The White House echoes this can’t-save-California-from-itself sentiment.
“We’ll continue to monitor the challenges that they have. But this budgetary problem, unfortunately, is one that they're going to have to solve,” White House spokesman Robert Gibbs said earlier this month.
In May, when State Treasurer Bill Lockyer asked the Obama administration for aid in the form of federal guarantees for the short-term bonds the state needs to sell to pay its bills this summer, the White House said no; Treasury determined that such assistance would help only at the margins.
Some Democrats in the California delegation — including Lofgren — are working with House Financial Services Committee Chairman Barney Frank (D-Mass.) on legislation that would allow Treasury to use TARP funds to guarantee short-term bonds that California and several other states regularly issue to deal with cash flow. But Lofgren said it would be “very unusual” for Congress to move quickly enough to help.
And any kind of California-specific bailout would be politically unpopular outside of the Golden State. The TV spots all but write themselves: Think shuttered auto plants in Michigan side by side with chardonnay-sipping San Franciscans and starlets by the pool at the Beverly Hills Hotel.
A May Rasmussen poll found that 66 percent of voters nationwide opposed the federal government guaranteeing California’s loans. And 48 percent said it would be better to let California go bankrupt than to hand the state a federal bailout.
Helping out California would open a Pandora’s box of policy headaches for the administration. How do you justify helping one state — even if it’s the biggest — when dozens of other state legislatures and governors have managed to make the wrenching budget cuts necessary? Granting special assistance could be seen as rewarding the worst actor – and set a dangerous precedent that might tempt other states to shrug off budget pain in hopes of getting a bailout.
Another option would be a second stimulus to help all severely cash-strapped states and counteract the economic drag their budget cuts are having on the recovery. But Obama was asked about the possibility of a second stimulus last week, and he made it clear that he wasn’t ready to go down that road.

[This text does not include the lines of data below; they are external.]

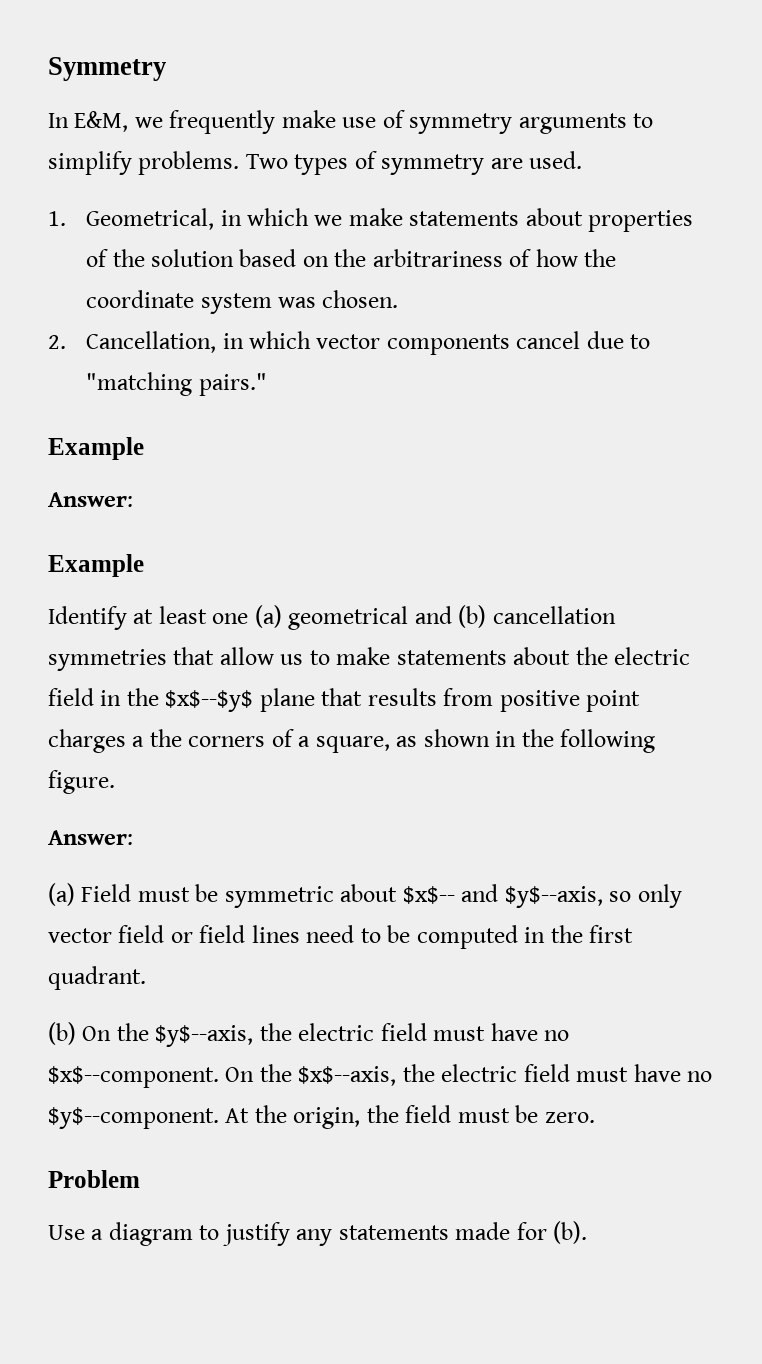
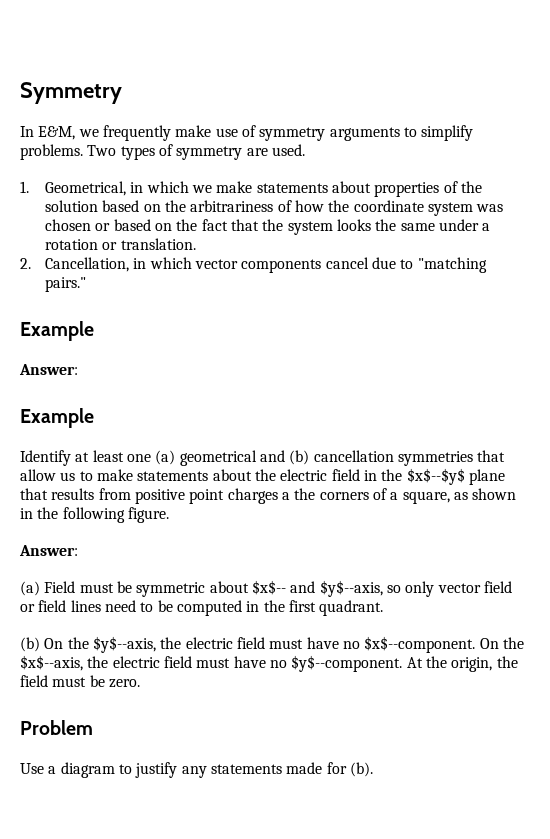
- 1. Geometrical, in which we make statements about properties of the solution based on the arbitrariness of how the coordinate system was chosen.
+ 1. Geometrical, in which we make statements about properties of the solution based on the arbitrariness of how the coordinate system was chosen or based on the fact that the system looks the same under a rotation or translation.

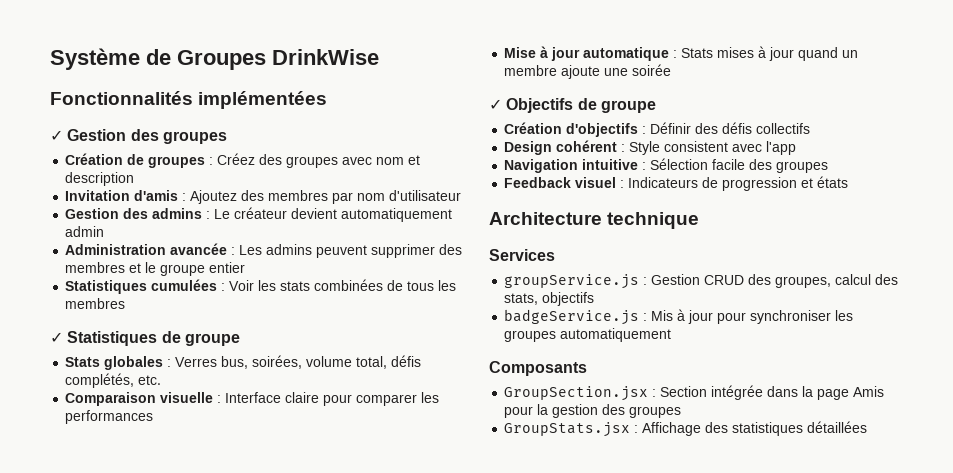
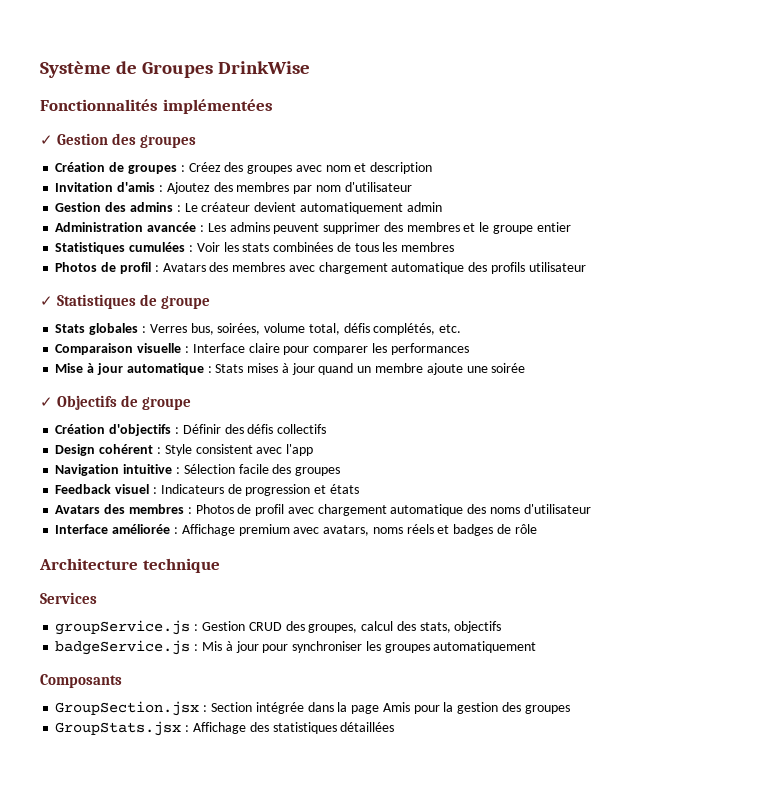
+ Photos de profil : Avatars des membres avec chargement automatique des profils utilisateur
+ Avatars des membres : Photos de profil avec chargement automatique des noms d'utilisateur
+ Interface améliorée : Affichage premium avec avatars, noms réels et badges de rôle

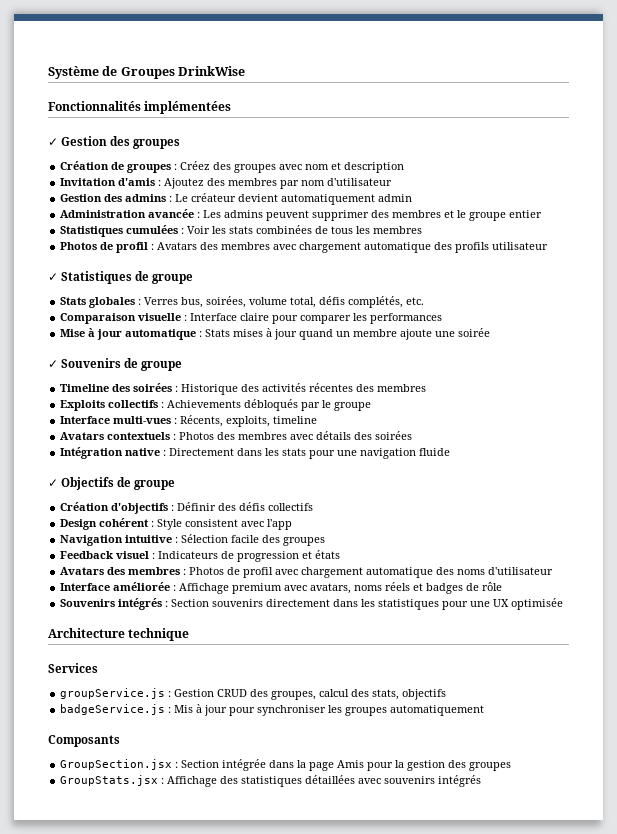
+ ✓ Souvenirs de groupe
+ Timeline des soirées : Historique des activités récentes des membres
+ Exploits collectifs : Achievements débloqués par le groupe
+ Interface multi-vues : Récents, exploits, timeline
+ Avatars contextuels : Photos des membres avec détails des soirées
+ Intégration native : Directement dans les stats pour une navigation fluide
+ Souvenirs intégrés : Section souvenirs directement dans les statistiques pour une UX optimisée
- GroupStats.jsx : Affichage des statistiques détaillées
+ GroupStats.jsx : Affichage des statistiques détaillées avec souvenirs intégrés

There are plenty of good reasons California’s congressional delegation isn’t wading into the state’s budget morass, either.
Members from California know that a California-specific bailout wouldn’t be popular with their colleagues from the not-so-Golden states — and even less so since the White House isn’t on board.
And analysts say the California delegation isn’t quite as a powerful as it looks. Sure it’s the largest delegation on the Hill, and sure California boasts an impressive number of power players — including the speaker of the House herself. But the delegation is famously fractured, and not just along party lines. This is not the Texas or Michigan, whose members tend to close ranks when fighting for their state’s welfare.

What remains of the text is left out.